‘Young people to get ME treatment in trial after success in Netherlands’ | The Guardian | 1 November 2016


There will be an item about this story on the BBC Radio 4 ‘Today’ programme later this morning.


From The Guardian, 1 November 2016. Story by Sarah Boseley, health editor.

Hundreds of children and young people are to get treatment for chronic fatigue syndrome for the first time, to see whether methods that have proved highly successful in the Netherlands can be adopted by the NHS.

Up to 2% of young people are affected by CFS, also known as myalgic encephalopathy (ME). But few get any treatment, and attempts to help have sometimes stoked the row over the causes of the condition. Activists on social media frequently denounce doctors who suggest that psychological issues play any part in the disease.

Treatment given to young people in the Netherlands has had remarkable results, helping 63% recover within six months and return to school and a normal life, compared with 8% of those who had other care.

The children are given cognitive behavioural therapy to understand and overcome the debilitating exhaustion that neither sleep nor rest can help. The sessions are conducted with a therapist over the internet, using Skype, diaries and questionnaires. This means children will be able to get treatment in their own homes in parts of the country where there is nothing currently available to them.

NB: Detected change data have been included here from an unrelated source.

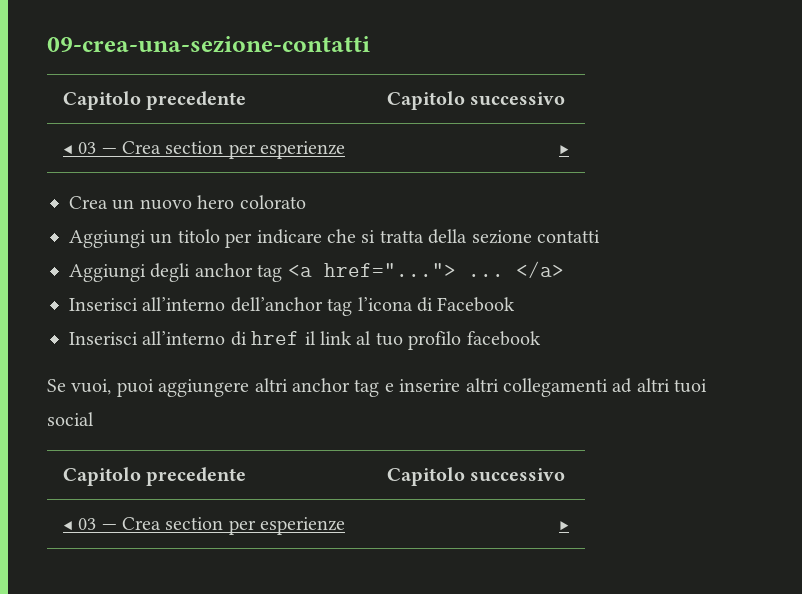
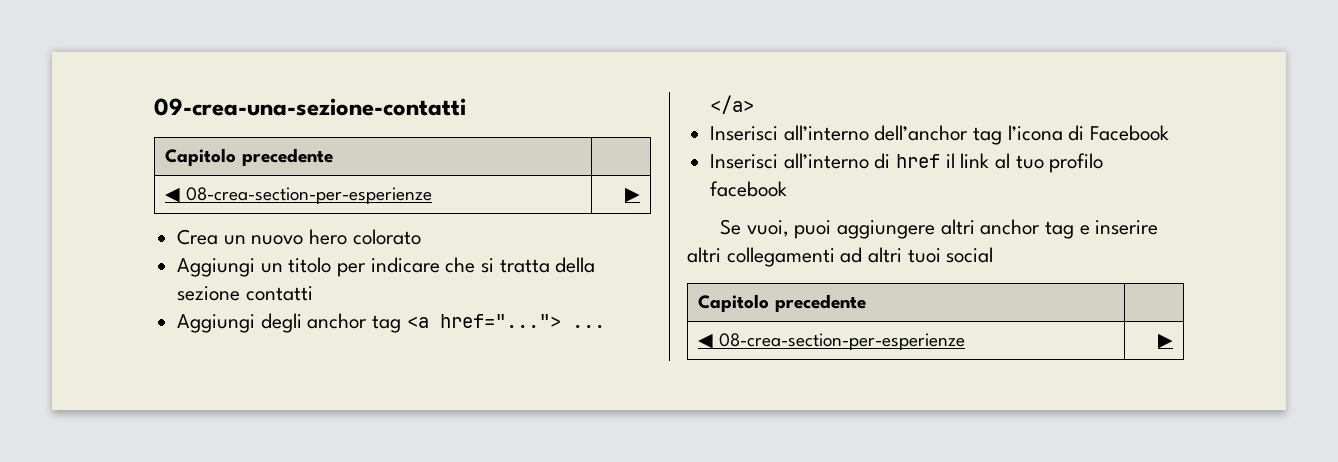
[386,91,566,110] [62,141,346,159] Capitolo successivo // ◀ 03 — Crea section per esperienze -> [165,187,432,204] // ◀ 08-crea-section-per-esperienze
[386,467,566,486] [62,517,346,535] Capitolo successivo // ◀ 03 — Crea section per esperienze -> [698,333,965,350] // ◀ 08-crea-section-per-esperienze

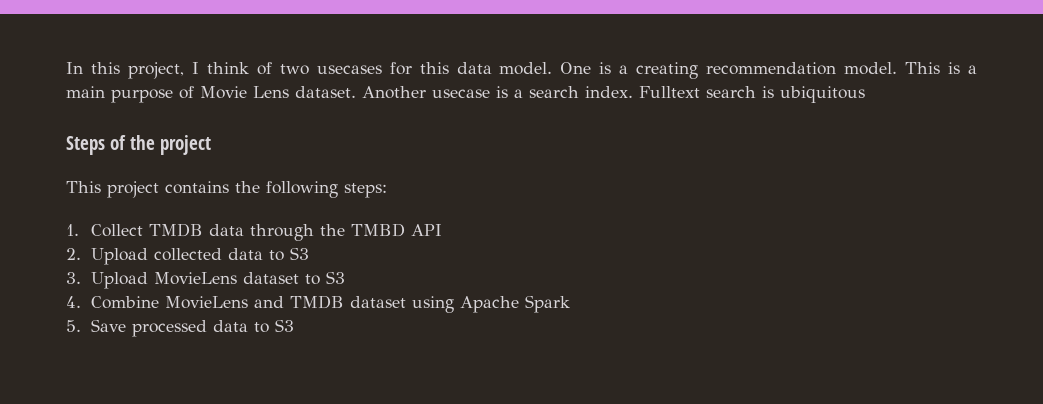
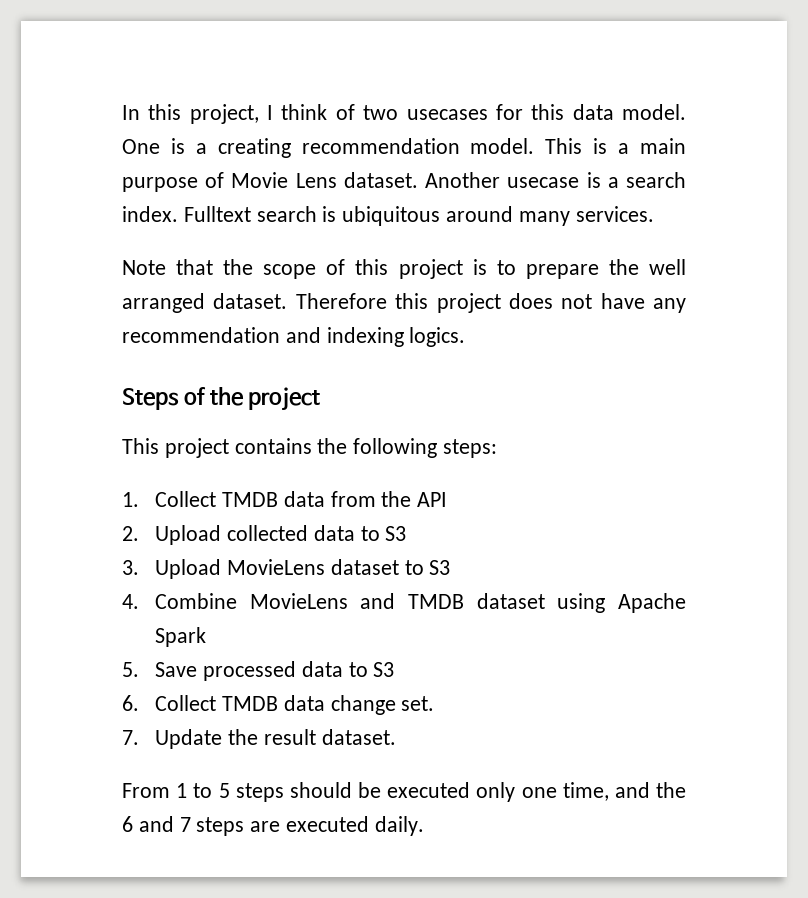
(865, 94) none -> [446,206,654,226] [122,259,686,279] [122,293,686,313] [122,327,466,347] around many services. // Note that the scope of this project is to prepare the well arranged dataset. Therefore this project does not have any recommendation and indexing logics.
[250,223,406,241] through the TMBD -> [330,491,412,507] from the
(295, 325) none -> [122,695,435,715] [122,729,396,749] [122,782,687,802] [122,816,424,836] // 6. Collect TMDB data change set. // 7. Update the result dataset. // From 1 to 5 steps should be executed only one time, and the 6 and 7 steps are executed daily.

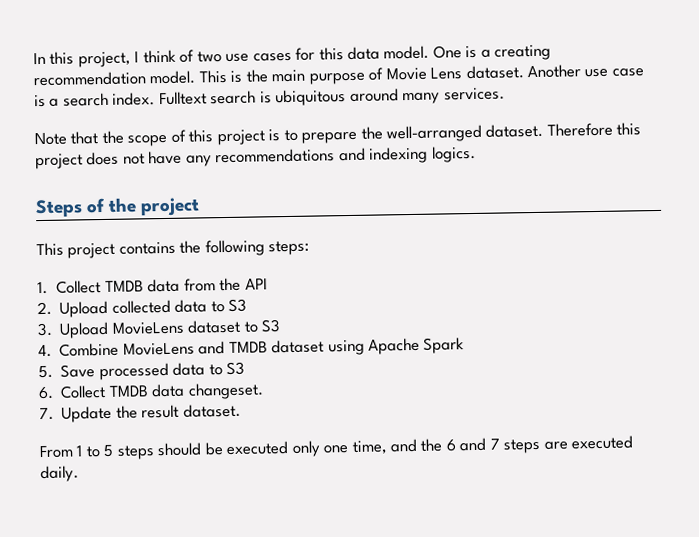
[406,109,488,120] usecases -> [225,52,292,62] use cases
[618,143,630,154] a -> [245,69,268,83] the
[507,177,580,188] usecase -> [584,68,644,78] use case
[648,259,686,275] [122,293,205,313] well arranged -> [386,124,483,143] well-arranged
[122,327,280,343] recommendation -> [215,148,336,164] recommendations
[330,695,435,715] change set. -> [187,382,264,400] changeset.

Esther Crawley, a professor of child health at Bristol University, said she would argue that the trial she is leading is not controversial. “Paediatric CFS/ME is really important and common,” she said. “One per cent of children at secondary school are missing a day a week because of CFS/ME. Probably 2% of children are affected. They are teenagers who can’t do the things teenagers are doing.”

Young people and their parents travel from all over the UK to get to her clinic, she said. “They have been travelling for hours. I can’t assess a child who has been travelling for hours.”

Online consultations and therapy go down well with young people. “Teenagers don’t want to see someone face to face,” she said. “They want to do stuff online. We use a lot of Skype. Teenagers like Skype. They can switch you off.”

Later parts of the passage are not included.